Ogni essere umano in quanto essere spirituale, dunque, deve sforzarsi (andando oltre le apparenze o le repulsioni sensibili) di vivere in compagnia degli angeli e dei santi e, come questi e quelli, trovarsi sempre alla presenza della Maestà Divina:
“Chi può affermare che tutti noi, o almeno quelli di noi che vivono nella fede in Cristo, non abbiamo per tutto il tempo che viviamo sulla terra una misteriosa anche se inconsapevole, vita alla presenza di Dio, vedendo ciò che non sappiamo di vedere, trasformati nella sua impronta, ma incapaci di applicarvi la nostra riflessione? E tutto questo senza avere di conseguenza uno sdoppiamento del nostro io; senza anche la realtà del nostro soggiorno terrestre e della nostra prova ne siano sminuite, ma anzi ne siano accresciute?
Non ci sono stati forse uomini prima d’ora, come Eliseo, quando il suo spirito seguì il suo servo Giezi, oppure come san Pietro quando annunciò l’arrivo degli uomini che avevano seppellito Saffira, ovvero come san Paolo quando la sua presenza in spirito lo precedette a Corinto…”?
E in un altro sermone:
“E perché dovrebbe essere incredibile che lo Spirito possa visitare l’anima e produrre in essa una manifestazione divina che tuttavia essa non percepisce dato che le sue percezioni attuali si hanno soltanto per mezzo del corpo? Chi può limitare il potere dello Spirito di Dio… Come la Terra gira attorno al sole eppure diciamo che il sole si muove, le nostre anime, di fatto, vengono portate a Cristo anche se noi diciamo che è lui che viene da noi…. San Paolo fu rapito in paradiso eppure il suo corpo rimase dov’era e se l’anima ne venne separata era una questione che egli non seppe risolvere ”.

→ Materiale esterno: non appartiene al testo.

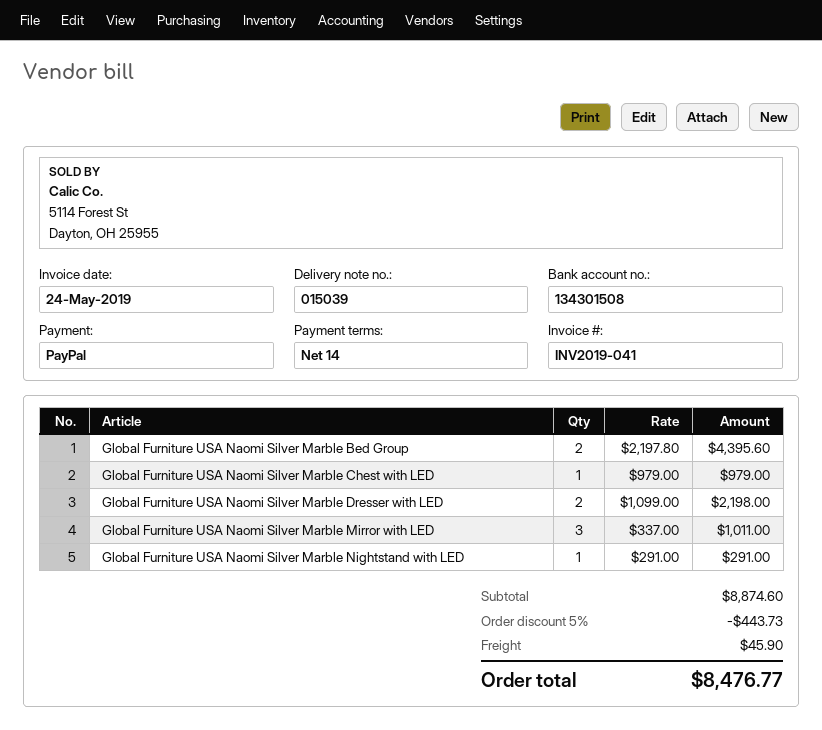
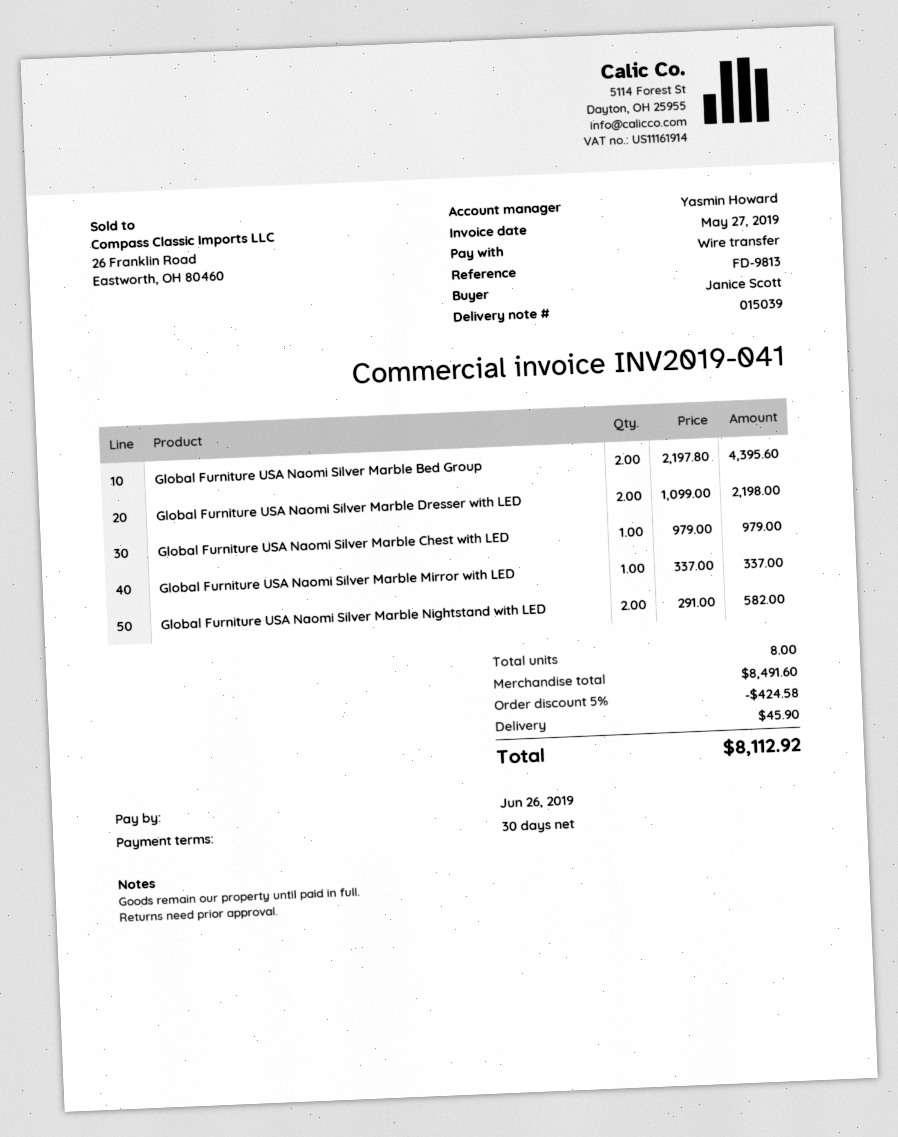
invoice date: 2019-05-24 -> 2019-05-27
payment terms: 14 days -> 30 days
payment method: PayPal -> bank transfer
Global Furniture USA Naomi Silver Marble Mirror with LED: 3 x 337.00 = 1011.00 -> 1 x 337.00 = 337.00
Global Furniture USA Naomi Silver Marble Nightstand with LED: 1 x 291.00 = 291.00 -> 2 x 291.00 = 582.00
subtotal: 8874.60 -> 8491.60
discount: 5% = 443.73 -> 5% = 424.58
total: 8476.77 -> 8112.92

Ne consegue che il “Santo”,secondo la riflessione di Newman : “la maggioranza delle persone non lo conoscono, e perfino in san Paolo o in san Giovanni vedrebbero un uomo comune.
E tuttavia uno di costoro parlerà in maniera efficace anche alle masse. In momenti di difficoltà o di pericolo eccezionali, quando lo spirito umano viene meno di paura, egli eserciterà un potere naturale sul mondo e ci parrà che parli non come singolo individuo, ma se come in lui fosse concentrata tutta la virtù e la grazia di quei santi che sono stati i suoi compagni per tutta la sua vita. E’ vissuto con coloro che sono morti, e al mondo apparirà come uno che venga di tra i morti, che parli a nome dei morti, che usi il linguaggio delle anime dei morti per parlare delle cose visibili, che riveli i misteri del mondo celeste
”.

Sembra quasi di vederli gli Angeli volteggiare sopra il Cimitero di Rendal il 2 d'Ottobre 2008, nel giorno della loro festa, e scendere a passeggiare tra quei “ figli degli uomini” intenti a scavare nella sepoltura del santo cardinale, sussurrando al loro cuore: perché cercate tra i morti colui che vive?


Sabato 4 ottobre 2008, Peter Jennings, capo ufficio stampa della Congregazione dell’Oratorio di Birmingham dava il resoconto ufficiale dell’esumazione di due giorni prima: assolutamente niente è stato ritrovato dei resti mortali del Cardinale John Henry Newman. Sono stati rinvenuti solo alcuni frammenti ormai fradici del legno della cassa, e parte delle sagoma metallica rappresentante lo stemma cardinalizio che si trovava affisso sul coperchio della cassa mortuaria assieme ad una targhetta su cui è la ormai logora incisione del nome dell’illustre defunto: "Eminent[issimus] et Reverend[issimus] Joannes Henricus Newman Cardinalis Diaconus S Georgii in Velabro Obiit Die XI August. MDCCCXC RIP".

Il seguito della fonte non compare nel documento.